Edward Courtenay, 1st Earl of Devon, (died 1509) was an English nobleman. He was a member of the ancient Courtenay family.

==Origins==
Edward Courtenay was the son of Sir Hugh Courtenay (c.1427–6 May 1471) of Boconnoc in Cornwall, son of Sir Hugh Courtenay (aft 1358–5 or 6 March 1425) of Haccombe in Devon, younger brother of Edward de Courtenay, 3rd/11th Earl of Devon (died 1419).

==Career==
A member of a family that had consistently supported the Lancastrian cause throughout the Wars of the Roses, Courtenay became involved with the opposition to King Richard III in the 1480s, having secret dealings with Margaret Beaufort, the dowager queen Elizabeth Woodville, and the latter's son Thomas Grey, 1st Marquess of Dorset. He acted as a courier between the conspirators in England and Henry Tudor's entourage in France. After the failure of the Buckingham Rebellion in 1483 he fled to Brittany to join Henry there. He later accompanied Henry on his expedition to England and fought for him at the Battle of Bosworth Field in 1485.

Their Lancastrian partisanship had led to the forfeiture of the Courtenay earldom of Devon under Edward IV. On the restoration of Henry VI in 1470, John Courtenay, 15th Earl of Devon had been restored to the earldom, but was attainted by Edward IV on his return to power in 1471 and killed shortly afterwards at the Battle of Tewkesbury.

Edward Courtenay, as the senior surviving descendant of the previous Courtenay earls, and as a reward for his support, was created earl of Devon by the new king Henry VII in 1485.

==Marriage and son==
He married Elizabeth Courtenay, daughter of Sir Philip Courtenay (born 1445) of Molland, granddaughter of Sir Philip Courtenay (died 1463) of Powderham.
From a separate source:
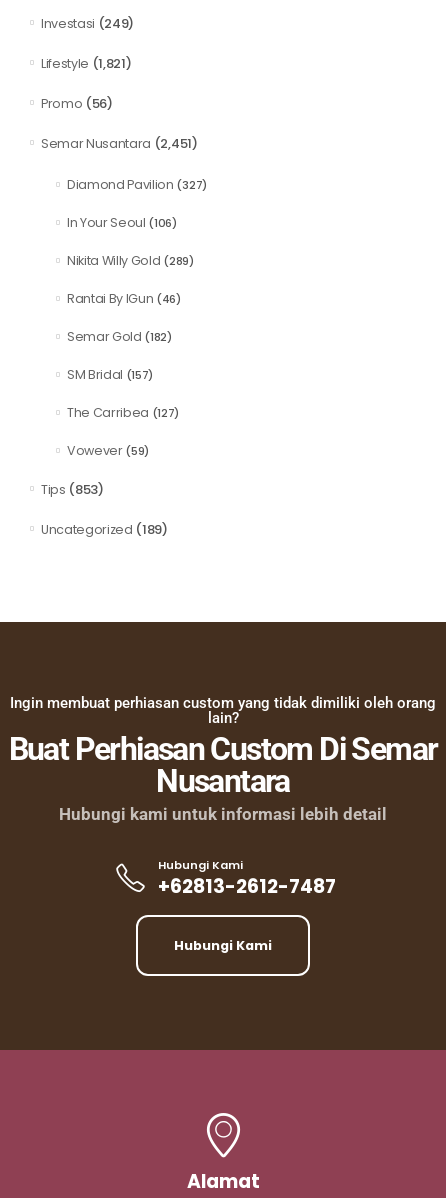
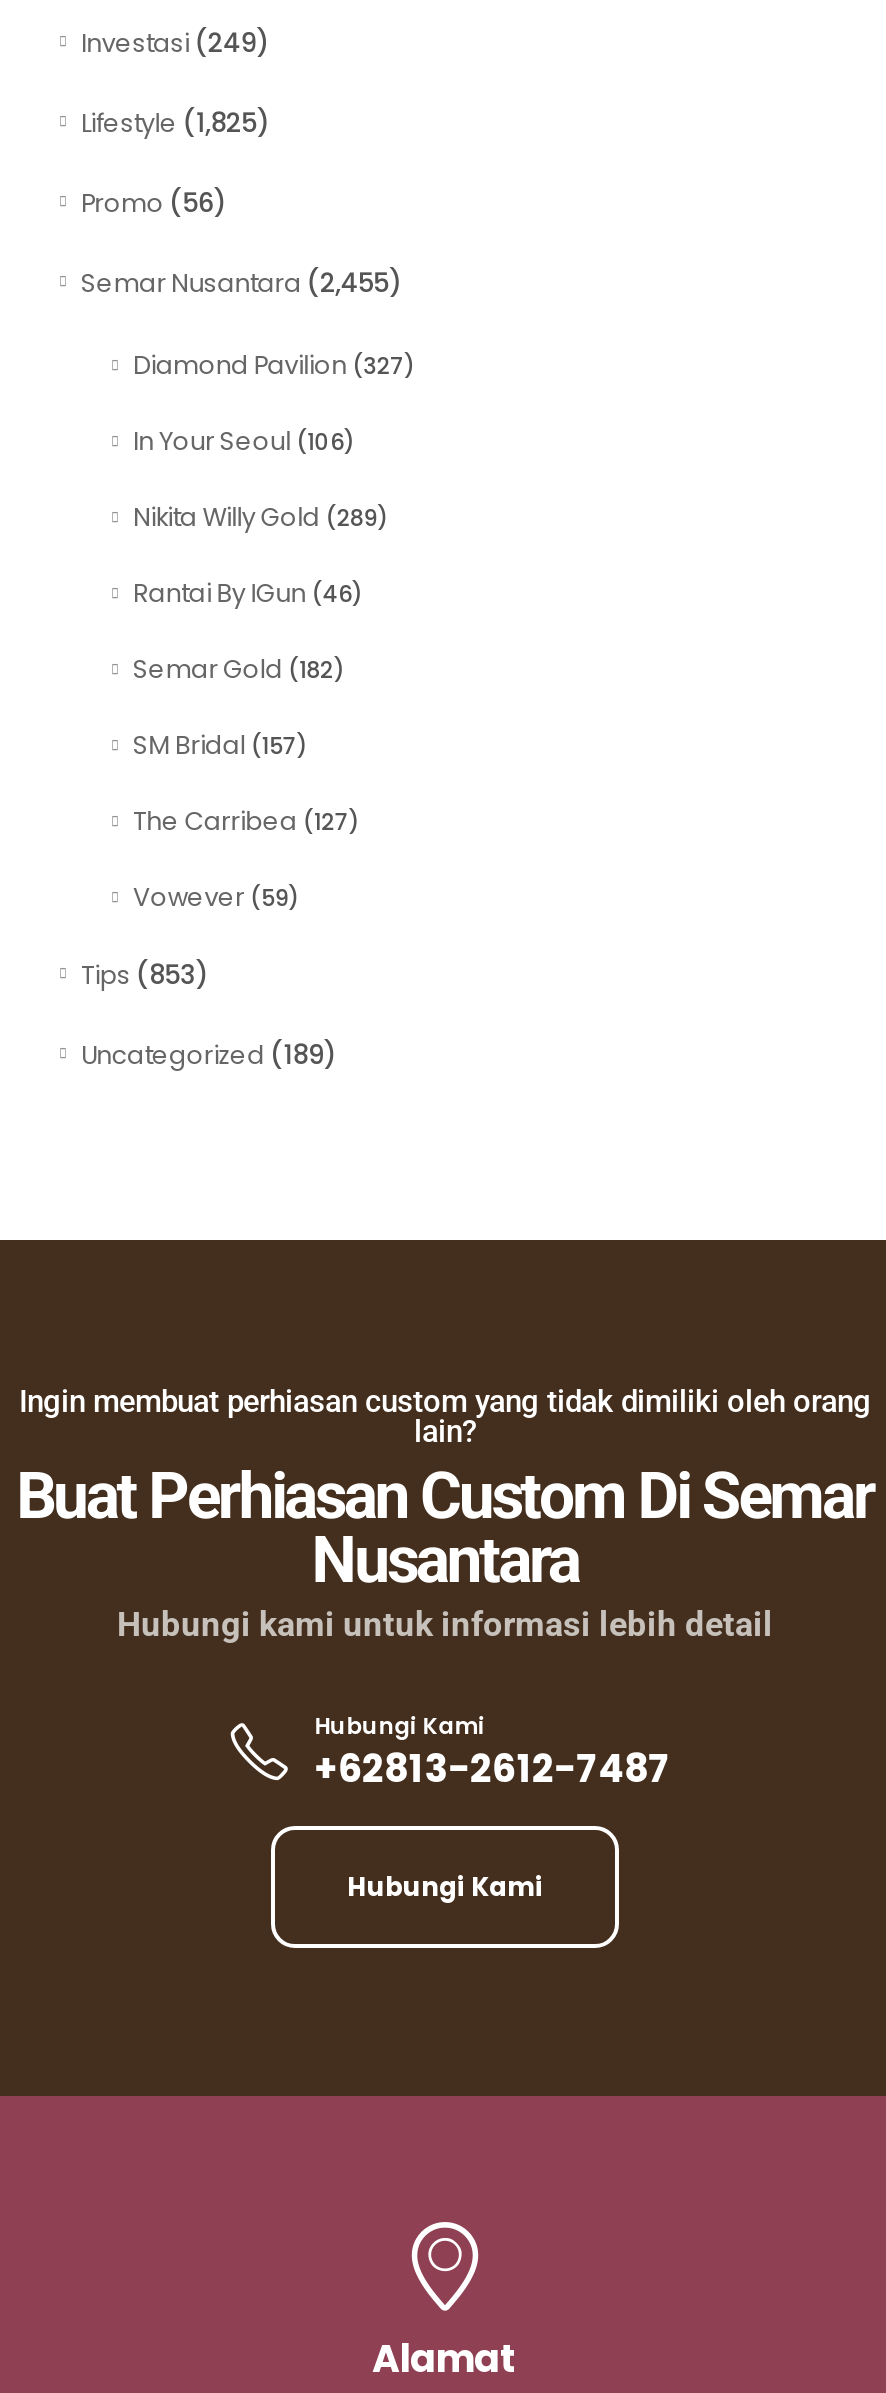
- Lifestyle (1,821)
+ Lifestyle (1,825)

- Semar Nusantara (2,451)
+ Semar Nusantara (2,455)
Edward and Elizabeth his wife were third cousins once removed, sharing a common descent from Hugh de Courtenay, 2nd/10th Earl of Devon.

They had one son, William Courtenay, 1st Earl of Devon (died 1511), attainted 1504, imprisoned during the reign of Henry VII and released by his son Henry VIII but died before being formally restored to the earldom. His son Henry Courtenay, 1st Marquess of Exeter was restored in blood and honours and created a marquess in 1525, but beheaded in 1539 for conspiring to place Reginald Pole upon the throne.

==Death and burial==
Courtenay made his will on 27 May 1509 and died in the same month, possibly only hours later. His will was proved at Lambeth on 15 July 1509. He requested to be buried in "the chapel at Tiverton", next to his wife. This refers to the now demolished Courtenay chantry chapel, within St Peter's Church, the parish church of Tiverton, which once contained no doubt many richly decorated Courtenay family monuments. To this chantry, he left lands of the yearly value of £4 for the performance of religious rites.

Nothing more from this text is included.